[[ Supplied records, beginning ]]

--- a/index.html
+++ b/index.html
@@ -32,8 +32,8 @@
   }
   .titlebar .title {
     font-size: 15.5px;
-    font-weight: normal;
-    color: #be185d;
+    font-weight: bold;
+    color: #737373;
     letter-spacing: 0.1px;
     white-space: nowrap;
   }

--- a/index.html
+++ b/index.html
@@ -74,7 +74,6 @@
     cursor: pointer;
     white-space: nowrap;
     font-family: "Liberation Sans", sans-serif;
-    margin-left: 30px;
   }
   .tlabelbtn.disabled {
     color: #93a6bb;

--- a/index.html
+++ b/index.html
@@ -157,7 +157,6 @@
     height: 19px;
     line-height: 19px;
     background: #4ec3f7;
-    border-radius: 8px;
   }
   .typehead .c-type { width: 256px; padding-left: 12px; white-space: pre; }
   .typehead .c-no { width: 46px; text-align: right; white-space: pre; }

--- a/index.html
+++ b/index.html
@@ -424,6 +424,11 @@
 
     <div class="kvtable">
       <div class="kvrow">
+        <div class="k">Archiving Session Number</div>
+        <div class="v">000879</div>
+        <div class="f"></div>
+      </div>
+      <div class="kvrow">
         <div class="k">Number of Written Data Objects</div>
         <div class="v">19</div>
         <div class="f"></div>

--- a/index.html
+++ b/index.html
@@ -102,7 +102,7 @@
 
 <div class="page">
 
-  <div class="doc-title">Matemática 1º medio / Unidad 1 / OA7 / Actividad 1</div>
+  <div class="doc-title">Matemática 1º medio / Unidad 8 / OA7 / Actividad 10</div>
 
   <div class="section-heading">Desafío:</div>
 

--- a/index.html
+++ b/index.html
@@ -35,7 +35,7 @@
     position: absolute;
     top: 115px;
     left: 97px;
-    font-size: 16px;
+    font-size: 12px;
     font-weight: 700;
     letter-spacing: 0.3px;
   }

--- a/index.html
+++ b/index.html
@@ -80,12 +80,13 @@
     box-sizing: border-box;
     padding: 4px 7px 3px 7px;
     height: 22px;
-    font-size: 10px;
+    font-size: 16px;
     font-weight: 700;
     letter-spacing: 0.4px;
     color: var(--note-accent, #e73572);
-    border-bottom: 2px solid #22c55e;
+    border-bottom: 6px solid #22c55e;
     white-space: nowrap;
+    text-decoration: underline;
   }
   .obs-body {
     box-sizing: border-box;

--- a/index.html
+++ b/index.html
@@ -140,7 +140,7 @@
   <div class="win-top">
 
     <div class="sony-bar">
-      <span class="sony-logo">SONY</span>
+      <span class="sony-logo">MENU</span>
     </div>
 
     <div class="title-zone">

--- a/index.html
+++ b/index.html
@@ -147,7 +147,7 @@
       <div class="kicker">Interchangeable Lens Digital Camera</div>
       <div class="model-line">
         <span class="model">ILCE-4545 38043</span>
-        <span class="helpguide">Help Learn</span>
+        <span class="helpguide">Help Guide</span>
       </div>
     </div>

[[ Supplied records, end ]]

Aim of the exercise: Every entry above must be reproduced word for word.

Written reply:
--- a/index.html
+++ b/index.html
@@ -32,8 +32,8 @@
   }
   .titlebar .title {
     font-size: 15.5px;
-    font-weight: normal;
-    color: #be185d;
+    font-weight: bold;
+    color: #737373;
     letter-spacing: 0.1px;
     white-space: nowrap;
   }

--- a/index.html
+++ b/index.html
@@ -74,7 +74,6 @@
     cursor: pointer;
     white-space: nowrap;
     font-family: "Liberation Sans", sans-serif;
-    margin-left: 30px;
   }
   .tlabelbtn.disabled {
     color: #93a6bb;

--- a/index.html
+++ b/index.html
@@ -157,7 +157,6 @@
     height: 19px;
     line-height: 19px;
     background: #4ec3f7;
-    border-radius: 8px;
   }
   .typehead .c-type { width: 256px; padding-left: 12px; white-space: pre; }
   .typehead .c-no { width: 46px; text-align: right; white-space: pre; }

--- a/index.html
+++ b/index.html
@@ -424,6 +424,11 @@
 
     <div class="kvtable">
       <div class="kvrow">
+        <div class="k">Archiving Session Number</div>
+        <div class="v">000879</div>
+        <div class="f"></div>
+      </div>
+      <div class="kvrow">
         <div class="k">Number of Written Data Objects</div>
         <div class="v">19</div>
         <div class="f"></div>

--- a/index.html
+++ b/index.html
@@ -102,7 +102,7 @@
 
 <div class="page">
 
-  <div class="doc-title">Matemática 1º medio / Unidad 1 / OA7 / Actividad 1</div>
+  <div class="doc-title">Matemática 1º medio / Unidad 8 / OA7 / Actividad 10</div>
 
   <div class="section-heading">Desafío:</div>
 

--- a/index.html
+++ b/index.html
@@ -35,7 +35,7 @@
     position: absolute;
     top: 115px;
     left: 97px;
-    font-size: 16px;
+    font-size: 12px;
     font-weight: 700;
     letter-spacing: 0.3px;
   }

--- a/index.html
+++ b/index.html
@@ -80,12 +80,13 @@
     box-sizing: border-box;
     padding: 4px 7px 3px 7px;
     height: 22px;
-    font-size: 10px;
+    font-size: 16px;
     font-weight: 700;
     letter-spacing: 0.4px;
     color: var(--note-accent, #e73572);
-    border-bottom: 2px solid #22c55e;
+    border-bottom: 6px solid #22c55e;
     white-space: nowrap;
+    text-decoration: underline;
   }
   .obs-body {
     box-sizing: border-box;

--- a/index.html
+++ b/index.html
@@ -140,7 +140,7 @@
   <div class="win-top">
 
     <div class="sony-bar">
-      <span class="sony-logo">SONY</span>
+      <span class="sony-logo">MENU</span>
     </div>
 
     <div class="title-zone">

--- a/index.html
+++ b/index.html
@@ -147,7 +147,7 @@
       <div class="kicker">Interchangeable Lens Digital Camera</div>
       <div class="model-line">
         <span class="model">ILCE-4545 38043</span>
-        <span class="helpguide">Help Learn</span>
+        <span class="helpguide">Help Guide</span>
       </div>
     </div>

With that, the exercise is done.